## TASK INSTRUCTIONS
Reproduce word for word every line of the entries below, from the line containing "- Martina Špalj – član" through the final line, and nothing else.

BEGIN THE DATA

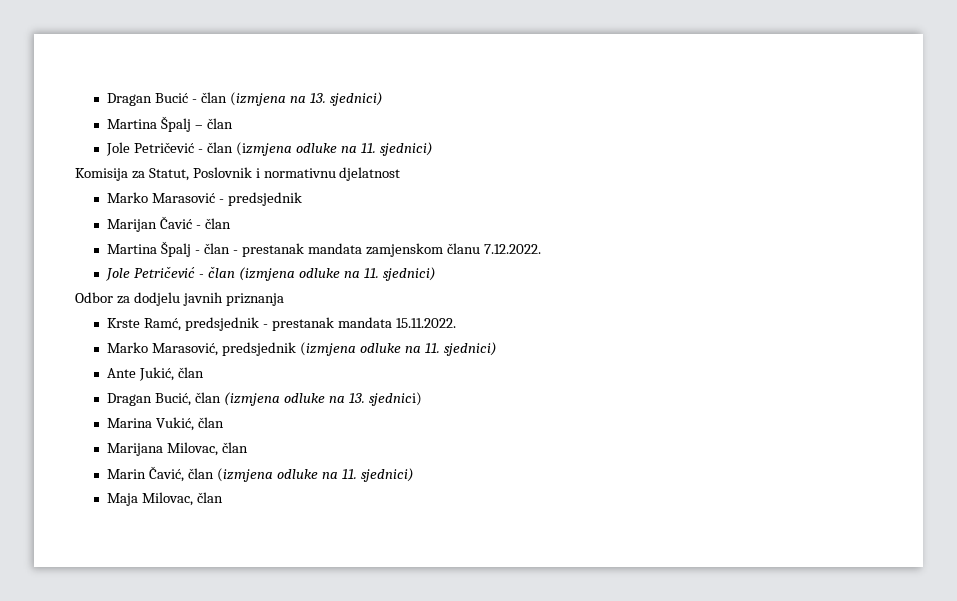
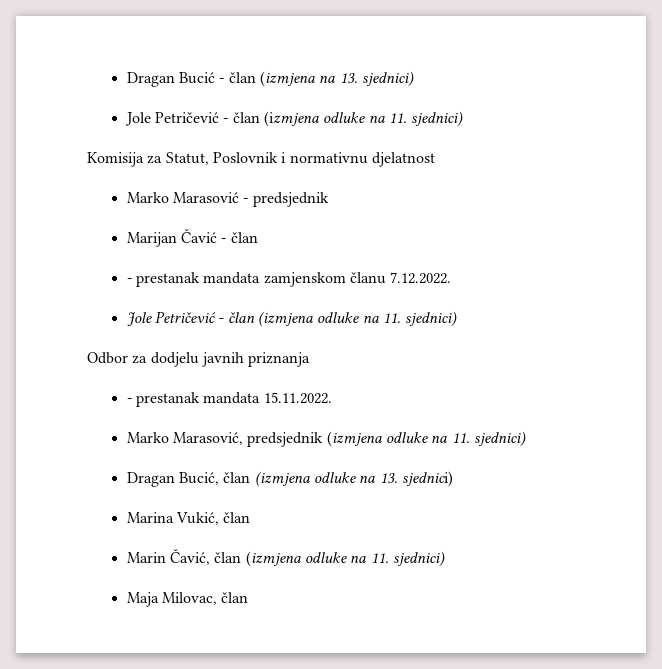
  Dragan Bucić - član (izmjena na 13. sjednici)
- Martina Špalj – član
- Martina Špalj - član - prestanak mandata zamjenskom članu 7.12.2022.
+ - prestanak mandata zamjenskom članu 7.12.2022.
- Krste Ramć, predsjednik - prestanak mandata 15.11.2022.
+ - prestanak mandata 15.11.2022.
- Ante Jukić, član
- Marijana Milovac, član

END THE DATA

## REPLY TO THE EXERCISE
- Martina Špalj – član
- Martina Špalj - član - prestanak mandata zamjenskom članu 7.12.2022.
+ - prestanak mandata zamjenskom članu 7.12.2022.
- Krste Ramć, predsjednik - prestanak mandata 15.11.2022.
+ - prestanak mandata 15.11.2022.
- Ante Jukić, član
- Marijana Milovac, član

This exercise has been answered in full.